Hello. I have a somewhat similar situation. I have many more issues that have affected our relationship though. However, one thing struck me that both of you mentioned that your husbands have kept you from having friends. I have researched a lot in the past couple years about our relationship of 23 years in September. My husband, although I don't really like labels, is narcissist and I recently found a book called "Stop Walking on Eggshells" that discusses Borderline Personality Disorder.

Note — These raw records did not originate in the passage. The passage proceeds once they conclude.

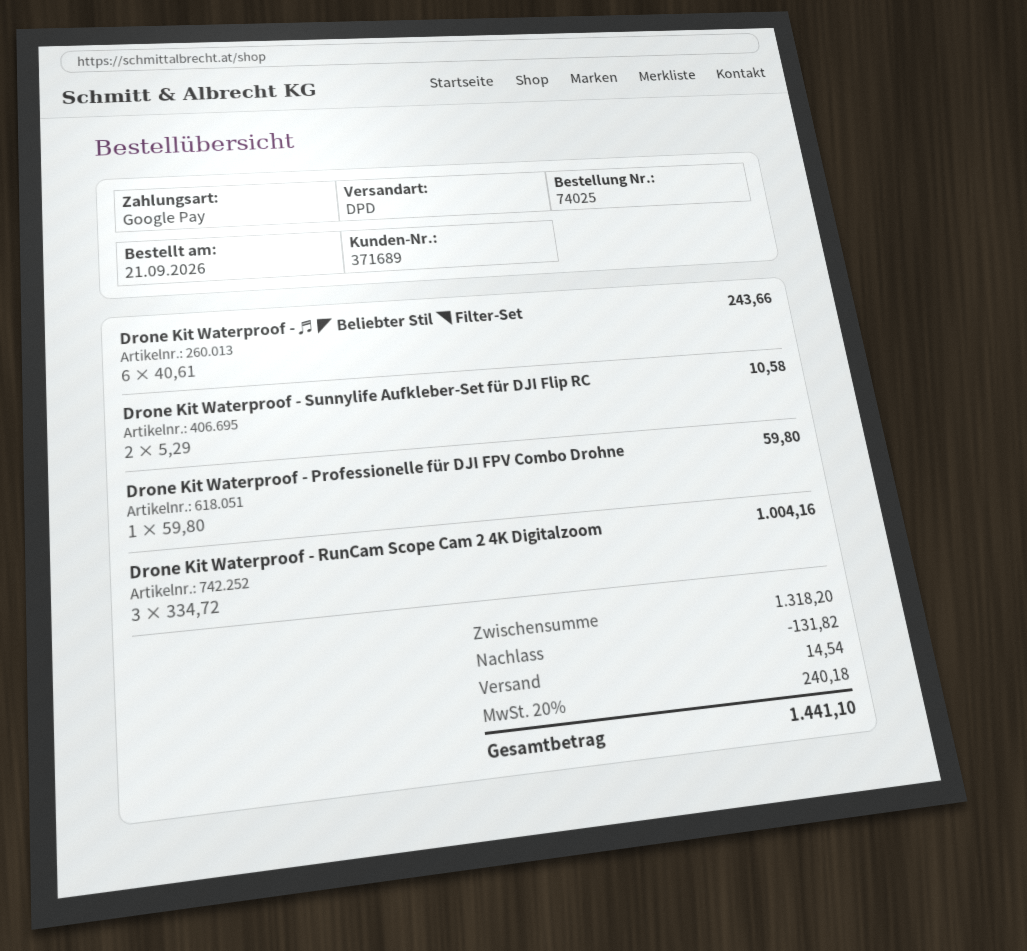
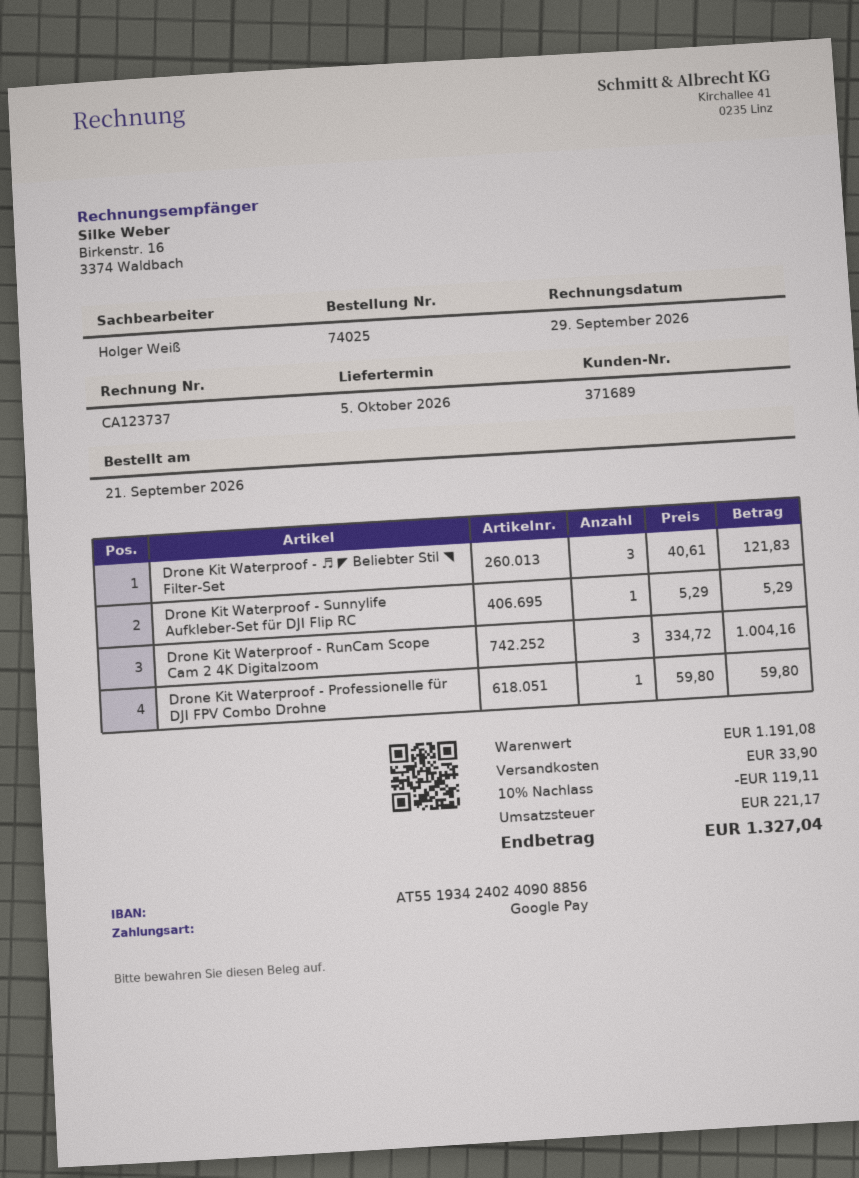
Drone Kit Waterproof - ♬ ◤ Beliebter Stil ◥ Filter-Set: 6 x 40.61 = 243.66 -> 3 x 40.61 = 121.83
Drone Kit Waterproof - Sunnylife Aufkleber-Set für DJI Flip RC: 2 x 5.29 = 10.58 -> 1 x 5.29 = 5.29
subtotal: 1318.20 -> 1191.08
discount: 131.82 -> 119.11
shipping: 14.54 -> 33.90
tax: 240.18 -> 221.17
total: 1441.10 -> 1327.04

Part of the whole spectrum of emotional abuse, etc is control, manipulation, and power. I have no proof that my husband has actually cheated on me with another woman but he is very blatent in his behaviors of excessively flirting right in front of me which seems to only phase him if I get upset. If I do get upset, he then turns the tables back onto me saying that if I were 'giving me the attention I need" he wouldn't be doing those disrespectful and unacceptable behaviors as I call them.
He has admitted to me that he 'needs' that attention from other women to drive him and his ego. However, on the same note he tells me that if I'd provide it all for him he wouldn't seek it elsewhere. Well, this is untrue so it's just another 'game' he likes to play which condones it in his mind as well as takes the responsibility off of his shoulders and puts in onto mine
He went to be with his father in the hospital 1300 miles away last Feb and stayed at his dad's side for 2 months after a surgery on his back went bad and left him paralyzed from the waist down at age 62. I did support him being there, regardless of him not having worked for the previous 6 months and using our savings which were nearly depleted. I then saw our cell phone bill, which I had to look over each user since his brother and wife shared the line and I had to figure out their usage and portion of the bill. One month after being there this number continued to pop up in calls at all hours of the night and early am and all day as well as numerous text messages back and forth. When confronting him of this the day he got home, having the intuition it was another woman, he had already deleted his call log and texts on his phone but in the same breath said he didn't have anything to hide.
He said she was a nurse for his dad. He admitted to confiding in her about not only his father's care, but his personal life, his marital issues, children, etc. No matter how you cut it, this is an emotional affair and crossing the line! Period! He broke the trust. He met with her outside the hospital, went to her son's track meet with her, the casino, etc yet she was married also. He had made calls to her at 1:30 in the morning and 5am that he couldn't explain until now, 1 1/2 years later saying she worked nights and alternating shifts so he called her 'private cell phone' to check the status of his father the few times he actually did not stay in the room with him at the hospital. When asked why he didn't call the front desk like normal people, he said it was too much hassle and runaround. Excuses excuses but tried to justify himself ALL the time and turn it around.
Borderline Personality Disorder & Narcissism explains my husband well. Controlling, manipulating, attempted to cause issues or create issues with my friends and family (because they were a threat to him since they supported me) and I could go on and on. If this sounds like anything like what you both are experiencing, I HIGHLY recommend you reading the book "Stop Walking on Eggshells" My eyes are widely open now and I left him 3 weeks ago for the 3rd and final time. I am scared, yes, but am going to a Divorce Care Christian-based support group, reading this book, getting support from friends and family and keeping myself busy even though I do not have many close friends where I live, they are 1600 miles away from me, but any friend is better than none and friendships build with time together.
I will check back for replies and will share any support and/or advice I can. "Pay it forward" as the saying goes. I am still in the process of healing and working through things, but I now know I am more important than sitting around waiting for him to decide what I'm supposed to do, how I'm supposed to do it, who to do it with, and allow him to galavant to have his needs met outside the marriage, in whatever form that may be. I would rather start my own life over again at 43 years old than still be living this way in 43 more years if I'm lucky enough to be alive that long.